• WHAT NEEDS TO BE DONE:
An exact copy of the entries is required, excluding any pictures.
Content starts
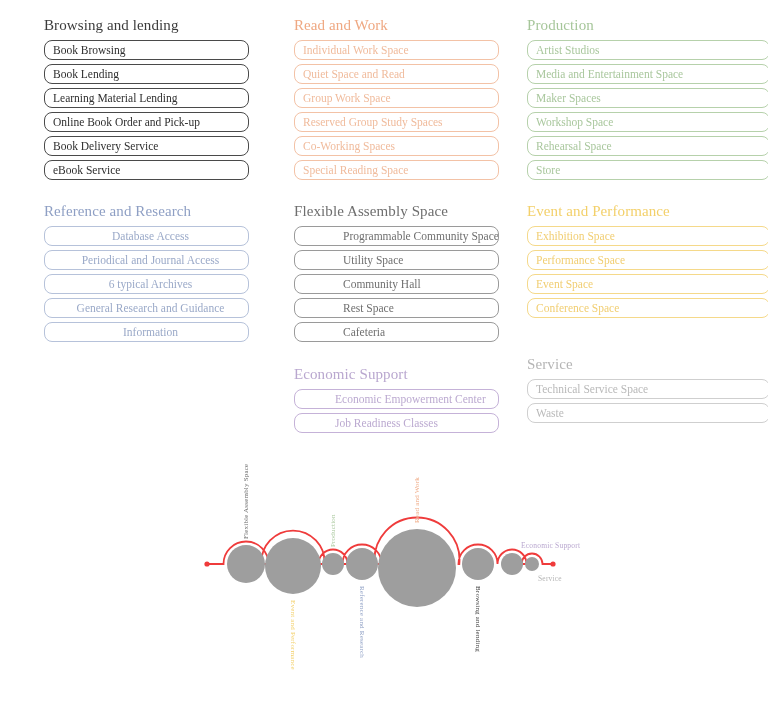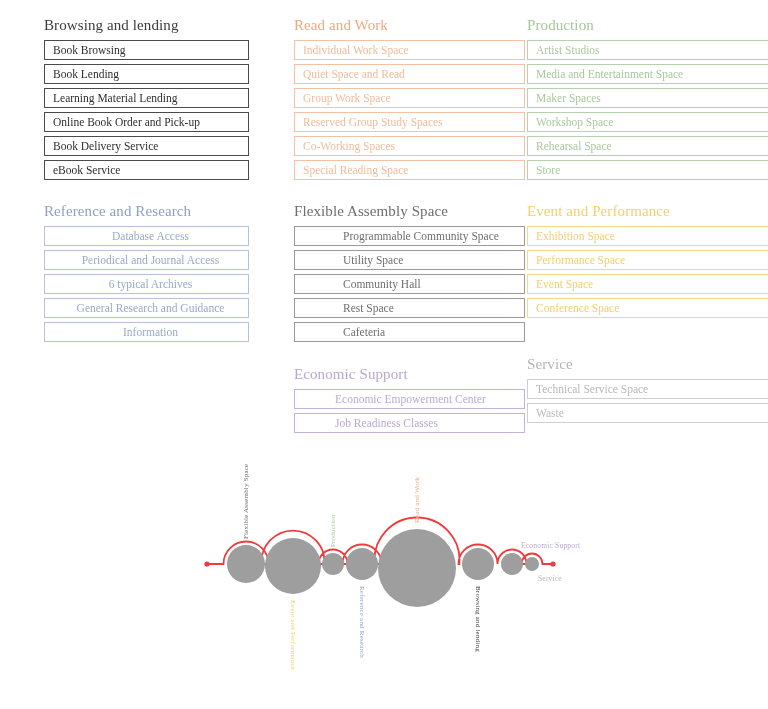--- a/index.html
+++ b/index.html
@@ -42,7 +42,7 @@
     height: 20px;
     line-height: 18px;
     border: 1px solid #888;
-    border-radius: 0;
+    border-radius: 8px;
     font-size: 11.5px;
     padding: 0 0 0 8px;
     margin-bottom: 4px;

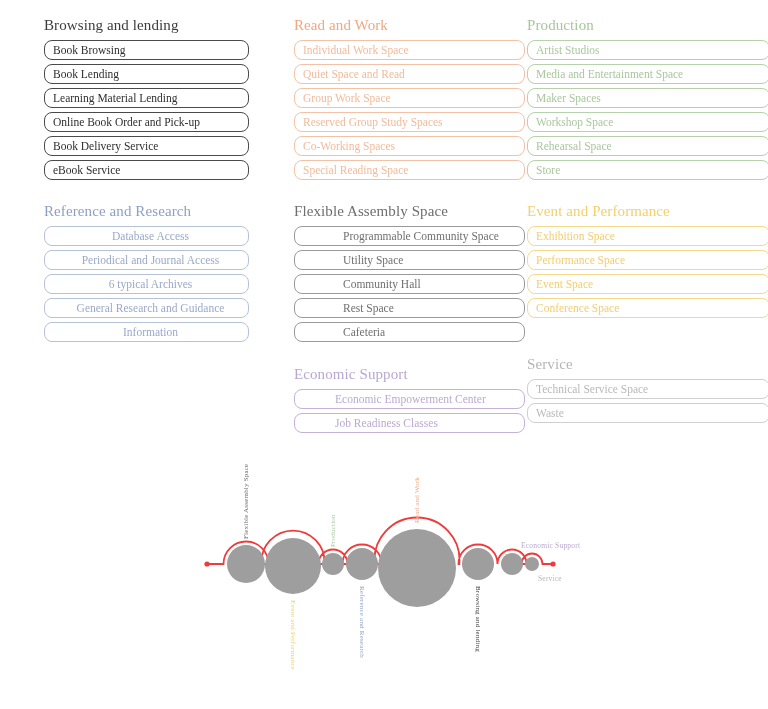--- a/index.html
+++ b/index.html
@@ -53,7 +53,7 @@
 
   
   .col-a .pill { width: 205px; }
-  .col-b .pill { width: 231px; }
+  .col-b .pill { width: 205px; }
   .col-c .pill { width: 243px; }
Content ends
• TASK SOLUTION:
--- a/index.html
+++ b/index.html
@@ -42,7 +42,7 @@
     height: 20px;
     line-height: 18px;
     border: 1px solid #888;
-    border-radius: 0;
+    border-radius: 8px;
     font-size: 11.5px;
     padding: 0 0 0 8px;
     margin-bottom: 4px;

--- a/index.html
+++ b/index.html
@@ -53,7 +53,7 @@
 
   
   .col-a .pill { width: 205px; }
-  .col-b .pill { width: 231px; }
+  .col-b .pill { width: 205px; }
   .col-c .pill { width: 243px; }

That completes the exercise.